"When I started calling my own games I followed those same steps," Cortés explains. "I wanted to be and always strived to be as prepared as I possibly can, and to really feel that nobody would outprepare me."
While studying English and journalism in college, Cortés was able to get a job at DirecTV Sports, where his dad worked. He called his first soccer game with his father in 2007, and a few games later partnered up with Rivera for the first time. As part of the DirecTV Sports team, Cortés was sent to the Winter Olympics in Vancouver in 2010 and again in Sochi in 2014. It was here that he gained valuable experience calling winter sports like hockey, curling, and speedskating.
Eleven years after they called their first game together, Rivera and Cortés are back together, this time helping the Kings to spread a love of hockey to parts of the community that may have, in the past, been a little harder to reach.
"The Kings are trying to reach out to this community and this audience to get them involved in this game that for many of them is strange and maybe not something that they grew up with because we really didn't," articulates Cortés, who got his first taste of hockey when he moved to the States in 1998.
"Most of us did not have access to snow and ice and things like that.
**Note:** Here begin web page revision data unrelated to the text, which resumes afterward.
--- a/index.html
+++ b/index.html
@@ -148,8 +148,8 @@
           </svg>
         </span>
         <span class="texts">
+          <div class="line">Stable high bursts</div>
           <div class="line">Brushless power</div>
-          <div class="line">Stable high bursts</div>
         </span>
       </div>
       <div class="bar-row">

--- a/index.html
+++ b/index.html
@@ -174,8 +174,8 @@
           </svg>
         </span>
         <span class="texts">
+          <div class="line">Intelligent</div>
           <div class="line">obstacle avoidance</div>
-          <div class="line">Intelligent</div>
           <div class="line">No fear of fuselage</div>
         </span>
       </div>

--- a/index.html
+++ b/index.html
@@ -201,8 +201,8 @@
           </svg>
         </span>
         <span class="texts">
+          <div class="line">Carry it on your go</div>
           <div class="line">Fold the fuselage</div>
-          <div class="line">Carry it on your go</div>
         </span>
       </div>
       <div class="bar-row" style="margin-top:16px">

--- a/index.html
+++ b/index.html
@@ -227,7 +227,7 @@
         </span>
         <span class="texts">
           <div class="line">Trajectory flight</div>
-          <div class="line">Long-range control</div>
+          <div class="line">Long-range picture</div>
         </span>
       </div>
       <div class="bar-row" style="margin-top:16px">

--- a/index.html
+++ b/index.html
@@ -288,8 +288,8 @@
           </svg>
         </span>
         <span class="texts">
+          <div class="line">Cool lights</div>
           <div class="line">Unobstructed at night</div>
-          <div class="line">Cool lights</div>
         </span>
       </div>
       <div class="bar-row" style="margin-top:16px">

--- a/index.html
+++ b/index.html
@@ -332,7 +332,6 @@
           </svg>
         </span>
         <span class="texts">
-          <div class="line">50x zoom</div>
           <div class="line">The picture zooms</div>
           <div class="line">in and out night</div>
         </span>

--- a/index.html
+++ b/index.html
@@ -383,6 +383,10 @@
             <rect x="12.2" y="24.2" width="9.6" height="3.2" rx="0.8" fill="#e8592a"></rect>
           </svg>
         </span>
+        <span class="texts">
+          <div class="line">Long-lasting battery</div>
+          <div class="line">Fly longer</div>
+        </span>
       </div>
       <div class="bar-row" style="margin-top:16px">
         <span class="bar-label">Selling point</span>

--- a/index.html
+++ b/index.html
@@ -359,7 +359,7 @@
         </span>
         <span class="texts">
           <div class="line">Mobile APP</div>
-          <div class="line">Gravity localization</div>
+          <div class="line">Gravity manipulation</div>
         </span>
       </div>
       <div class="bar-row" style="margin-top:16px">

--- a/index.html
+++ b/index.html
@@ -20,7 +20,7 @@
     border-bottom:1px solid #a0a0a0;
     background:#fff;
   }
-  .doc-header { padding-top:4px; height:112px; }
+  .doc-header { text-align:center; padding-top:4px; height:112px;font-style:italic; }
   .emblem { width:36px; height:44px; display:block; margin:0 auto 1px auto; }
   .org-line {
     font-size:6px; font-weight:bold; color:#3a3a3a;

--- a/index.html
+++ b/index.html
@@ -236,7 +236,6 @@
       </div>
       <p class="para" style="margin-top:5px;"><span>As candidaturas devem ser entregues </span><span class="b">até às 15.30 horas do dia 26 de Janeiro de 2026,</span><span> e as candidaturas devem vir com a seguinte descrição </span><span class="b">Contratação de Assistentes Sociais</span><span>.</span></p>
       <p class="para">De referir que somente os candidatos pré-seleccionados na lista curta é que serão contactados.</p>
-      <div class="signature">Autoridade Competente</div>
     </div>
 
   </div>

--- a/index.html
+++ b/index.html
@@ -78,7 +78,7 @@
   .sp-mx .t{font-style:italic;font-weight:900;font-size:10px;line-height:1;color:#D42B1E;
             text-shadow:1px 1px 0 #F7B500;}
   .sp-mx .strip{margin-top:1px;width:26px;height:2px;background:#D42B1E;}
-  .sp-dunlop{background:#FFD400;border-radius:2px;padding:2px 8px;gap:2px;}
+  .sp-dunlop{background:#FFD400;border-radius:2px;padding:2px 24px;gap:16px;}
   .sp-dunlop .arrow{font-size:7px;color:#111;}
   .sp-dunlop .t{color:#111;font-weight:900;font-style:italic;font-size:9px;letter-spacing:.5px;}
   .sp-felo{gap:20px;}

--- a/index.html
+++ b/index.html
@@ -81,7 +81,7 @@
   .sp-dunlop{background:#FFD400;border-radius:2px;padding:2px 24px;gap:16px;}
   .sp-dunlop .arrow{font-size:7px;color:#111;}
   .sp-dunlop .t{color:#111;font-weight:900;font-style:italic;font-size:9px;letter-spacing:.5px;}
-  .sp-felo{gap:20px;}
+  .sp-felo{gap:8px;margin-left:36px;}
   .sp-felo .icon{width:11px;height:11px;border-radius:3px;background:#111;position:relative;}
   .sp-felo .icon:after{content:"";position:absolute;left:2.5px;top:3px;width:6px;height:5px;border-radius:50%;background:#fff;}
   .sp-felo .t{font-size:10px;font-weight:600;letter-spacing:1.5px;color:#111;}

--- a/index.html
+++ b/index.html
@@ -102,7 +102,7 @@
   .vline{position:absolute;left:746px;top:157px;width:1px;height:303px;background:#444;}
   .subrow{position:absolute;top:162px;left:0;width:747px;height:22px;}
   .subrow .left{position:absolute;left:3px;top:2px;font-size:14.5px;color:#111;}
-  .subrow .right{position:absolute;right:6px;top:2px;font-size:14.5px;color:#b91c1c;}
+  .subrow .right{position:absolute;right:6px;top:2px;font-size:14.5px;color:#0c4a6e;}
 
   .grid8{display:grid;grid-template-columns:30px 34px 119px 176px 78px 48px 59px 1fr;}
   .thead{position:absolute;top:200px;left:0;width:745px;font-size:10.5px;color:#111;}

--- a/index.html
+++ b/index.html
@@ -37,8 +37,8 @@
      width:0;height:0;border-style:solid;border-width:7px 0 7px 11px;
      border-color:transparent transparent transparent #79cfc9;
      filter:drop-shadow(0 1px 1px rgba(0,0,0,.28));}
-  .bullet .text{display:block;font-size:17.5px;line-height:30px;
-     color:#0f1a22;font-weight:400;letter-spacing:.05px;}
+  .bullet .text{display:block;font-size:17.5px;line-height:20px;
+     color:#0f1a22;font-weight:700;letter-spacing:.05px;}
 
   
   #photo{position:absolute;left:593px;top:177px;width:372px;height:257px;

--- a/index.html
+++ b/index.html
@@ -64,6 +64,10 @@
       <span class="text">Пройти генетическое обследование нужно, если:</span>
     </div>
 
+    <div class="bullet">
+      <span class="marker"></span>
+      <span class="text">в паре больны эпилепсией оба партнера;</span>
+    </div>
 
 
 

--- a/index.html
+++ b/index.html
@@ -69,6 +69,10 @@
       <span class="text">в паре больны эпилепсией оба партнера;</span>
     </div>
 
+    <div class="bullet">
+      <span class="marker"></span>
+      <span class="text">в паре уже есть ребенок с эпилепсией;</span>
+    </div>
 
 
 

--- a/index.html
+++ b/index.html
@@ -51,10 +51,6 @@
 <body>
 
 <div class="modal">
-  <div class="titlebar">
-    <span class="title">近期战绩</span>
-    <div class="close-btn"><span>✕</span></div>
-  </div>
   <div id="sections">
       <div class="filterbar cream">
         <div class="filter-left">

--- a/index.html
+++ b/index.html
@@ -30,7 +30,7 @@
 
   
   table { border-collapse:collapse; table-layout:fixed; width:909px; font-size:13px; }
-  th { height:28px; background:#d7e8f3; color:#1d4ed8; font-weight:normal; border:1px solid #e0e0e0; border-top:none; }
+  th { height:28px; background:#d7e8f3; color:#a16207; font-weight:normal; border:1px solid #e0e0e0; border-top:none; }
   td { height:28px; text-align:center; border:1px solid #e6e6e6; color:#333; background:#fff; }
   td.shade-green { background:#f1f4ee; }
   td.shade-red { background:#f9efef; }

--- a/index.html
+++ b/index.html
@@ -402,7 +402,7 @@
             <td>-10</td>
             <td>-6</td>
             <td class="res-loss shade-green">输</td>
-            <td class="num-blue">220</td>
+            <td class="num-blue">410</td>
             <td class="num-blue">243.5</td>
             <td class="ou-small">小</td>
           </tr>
But I feel like the game is very unique, and as I like to call it, it has many different flavors of different sports. To me, hockey is the fastest game that I've ever called, and because of the different flavors and aspects of the game it makes it very unique and very appealing, and my intention is to bring that excitement to our audience, to really get them to understand that this game is so unique, that being a part of a Kings game is like nothing else that they've ever experienced."